Muchos años después del holocausto, el pueblo judío siguió haciendo justicia. La consigna era no dejar un solo colaborador de los nazis sin ser llevado a los tribunales. Con profusión de recursos, la búsqueda se expandió por todo el mundo, y numerosos jerarcas alemanes de la guerra, así como colaboradores varios fueron sentados en el banquillo de los acusados. Czeslaw cambió su identidad en Argentina, consiguiendo papeles falsos que lo hacían pasar por yugoeslavo. Pero ello no impidió que alguien diera con el verdadero polaco prófugo. Los servicios de inteligencia judíos —con ayuda de estadounidenses— mostraron ser muy eficientes.
Ya sentado ante un tribunal en Varsovia, las lágrimas y su histriónica declaración de arrepentimiento no impidieron la sentencia: fue condenado a 50 años de prisión como criminal de guerra. Nunca quedó claro cómo fue el forcejeo con el guardia que lo custodiaba; lo cierto es que en el combate se disparó la pistola y Czeslaw cayó mortalmente herido. Según dicen, de habérselo llevado de urgencia a algún centro médico, se podría haber salvado. Pero la ambulancia nunca llegó.
De acuerdo con lo que pudo establecerse fue M., un exguerrillero del Ejército Guatemalteco de los Pobres, quien preparó el plan de ajusticiamiento. Convertido en próspero comerciante de su aldea, Hermenegildo fue secuestrado algún día (fue un miércoles muy caluroso). Las ocho personas que lo esperaban en aquel paraje selvático llevaban pasamontañas. Su llanto y su aparatosa declaración de arrepentimiento no impidieron que se le obligara a comer su oreja izquierda antes de recibir los 18 machetazos con que terminó su vida.
Post scriptum
Todo lo anterior es lo que desearíamos que sucediera. La realidad, siempre obstinada, fue otra: Czeslaw vivió tranquilo por años en Argentina con su identidad yugoeslava falsa. Zlatan Lobrincevich —el nombre con que se le conoció siempre en el país sudamericano— llegó a amasar una pequeña fortuna con su negocio de golosinas. Su nieto, Ricardo, prefirió dejar la investigación cuando encontró evidencias comprometedoras de su abuelo estudiando el árbol genealógico familiar.
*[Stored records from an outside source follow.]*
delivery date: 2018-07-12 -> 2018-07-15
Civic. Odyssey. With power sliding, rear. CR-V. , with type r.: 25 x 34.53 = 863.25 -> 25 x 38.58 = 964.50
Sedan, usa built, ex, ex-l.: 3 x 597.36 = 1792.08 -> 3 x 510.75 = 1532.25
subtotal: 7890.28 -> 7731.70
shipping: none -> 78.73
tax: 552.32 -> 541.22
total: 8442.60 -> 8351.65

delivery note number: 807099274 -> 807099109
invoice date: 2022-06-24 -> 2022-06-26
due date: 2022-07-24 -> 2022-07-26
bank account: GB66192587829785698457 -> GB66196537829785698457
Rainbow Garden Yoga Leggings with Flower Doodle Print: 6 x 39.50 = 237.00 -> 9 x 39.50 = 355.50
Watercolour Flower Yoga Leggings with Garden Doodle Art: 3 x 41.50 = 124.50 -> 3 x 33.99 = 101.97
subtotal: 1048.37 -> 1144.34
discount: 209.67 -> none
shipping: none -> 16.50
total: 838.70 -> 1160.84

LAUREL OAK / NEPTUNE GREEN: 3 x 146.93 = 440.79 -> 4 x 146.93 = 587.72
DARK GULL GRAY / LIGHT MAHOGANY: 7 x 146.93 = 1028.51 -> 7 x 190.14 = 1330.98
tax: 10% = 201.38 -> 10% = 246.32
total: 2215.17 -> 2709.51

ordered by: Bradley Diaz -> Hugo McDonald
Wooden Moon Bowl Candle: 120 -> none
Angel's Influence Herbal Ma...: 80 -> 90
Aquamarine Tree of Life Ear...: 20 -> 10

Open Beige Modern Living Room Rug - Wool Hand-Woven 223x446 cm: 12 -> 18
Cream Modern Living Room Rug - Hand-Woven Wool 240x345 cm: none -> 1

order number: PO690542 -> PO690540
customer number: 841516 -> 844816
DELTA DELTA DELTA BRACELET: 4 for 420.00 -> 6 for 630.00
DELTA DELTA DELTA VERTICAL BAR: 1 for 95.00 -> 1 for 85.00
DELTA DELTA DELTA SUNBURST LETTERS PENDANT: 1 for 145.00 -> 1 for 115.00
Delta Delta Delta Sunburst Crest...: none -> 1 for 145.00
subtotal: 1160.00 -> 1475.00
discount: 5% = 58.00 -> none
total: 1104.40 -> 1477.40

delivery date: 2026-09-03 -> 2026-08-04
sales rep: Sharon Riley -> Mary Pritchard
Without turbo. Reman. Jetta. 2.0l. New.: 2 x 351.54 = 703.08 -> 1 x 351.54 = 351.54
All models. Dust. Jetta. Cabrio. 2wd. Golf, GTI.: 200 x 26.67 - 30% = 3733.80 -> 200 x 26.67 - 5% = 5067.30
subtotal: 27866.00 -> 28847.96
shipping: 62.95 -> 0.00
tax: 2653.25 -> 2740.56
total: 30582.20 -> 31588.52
Hermenegildo, el hombre fuerte de su región, con ayuda de un partido de extrema derecha, años después de la firma de la paz llegó a ser alcalde de U. En el juicio que intentó abrírsele por colaborador del ejército y delitos de lesa humanidad, murieron en forma misteriosa tres testigos clave que, obviamente, no pudieron declarar. Ahora está nominado para ser diputado.